State v. Caldwell

Summarized by:

  • Court: Oregon Court of Appeals
  • Area(s) of Law: Post-Conviction Relief
  • Date Filed: 12-29-2011
  • Case #: A145511
  • Judge(s)/Court Below: Haselton, P.J. for the Court; Armstrong, J. & Duncan, J.
  • Full Text Opinion

The mere existence of a restraining order does not constitute corroborating evidence sufficient to warrant a conviction for violation of a restraining order when the only other evidence presented by the state is the defendant's confession.

Defendant had been served with a restraining order against Weiss. Weiss was in the process of speaking with an officer regarding a complaint that defendant violated the restraining order when defendant called Weiss on the phone. The interviewing officer answered, and defendant admitted to knowing of the existence of the restraining order. Defendant later admitted to police that he had sent 25 text messages to Weiss. Defendant was charged with 25 counts of contempt for violating the restraining order. The first 24 were based on the text messages, while count 25 was based on the phone call to Weiss. Defendant was only convicted of counts 1 and 25, but argued on appeal that the conviction on count 1 should be reversed because the state presented no corroborating evidence to prove its case, only the statement by defendant that he sent the text messages.

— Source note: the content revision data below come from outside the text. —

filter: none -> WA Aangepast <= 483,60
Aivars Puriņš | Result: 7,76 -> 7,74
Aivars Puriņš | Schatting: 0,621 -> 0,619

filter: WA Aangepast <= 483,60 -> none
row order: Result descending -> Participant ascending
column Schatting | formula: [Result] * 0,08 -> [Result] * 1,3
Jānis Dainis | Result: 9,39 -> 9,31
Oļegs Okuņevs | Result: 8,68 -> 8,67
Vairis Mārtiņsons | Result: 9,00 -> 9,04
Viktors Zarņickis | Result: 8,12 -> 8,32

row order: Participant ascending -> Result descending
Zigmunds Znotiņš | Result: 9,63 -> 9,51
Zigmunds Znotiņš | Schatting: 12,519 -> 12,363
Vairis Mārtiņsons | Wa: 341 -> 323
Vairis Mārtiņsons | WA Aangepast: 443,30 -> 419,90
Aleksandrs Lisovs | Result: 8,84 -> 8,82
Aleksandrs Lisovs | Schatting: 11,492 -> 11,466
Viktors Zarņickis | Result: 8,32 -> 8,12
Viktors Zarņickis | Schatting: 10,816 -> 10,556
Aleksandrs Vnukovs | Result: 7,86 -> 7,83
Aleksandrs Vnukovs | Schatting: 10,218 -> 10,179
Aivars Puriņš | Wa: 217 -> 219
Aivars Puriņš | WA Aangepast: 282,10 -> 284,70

The trial court based its conviction on the fact that the issuance of the restraining order constituted corroboration. The Court of Appeals found that the existence of the restraining order alone did not constitute corroboration, and that the state was required to present some other extrinsic evidence beyond defendant's confession in order to warrant a conviction on count 1. Reversed as to count 1; otherwise affirmed.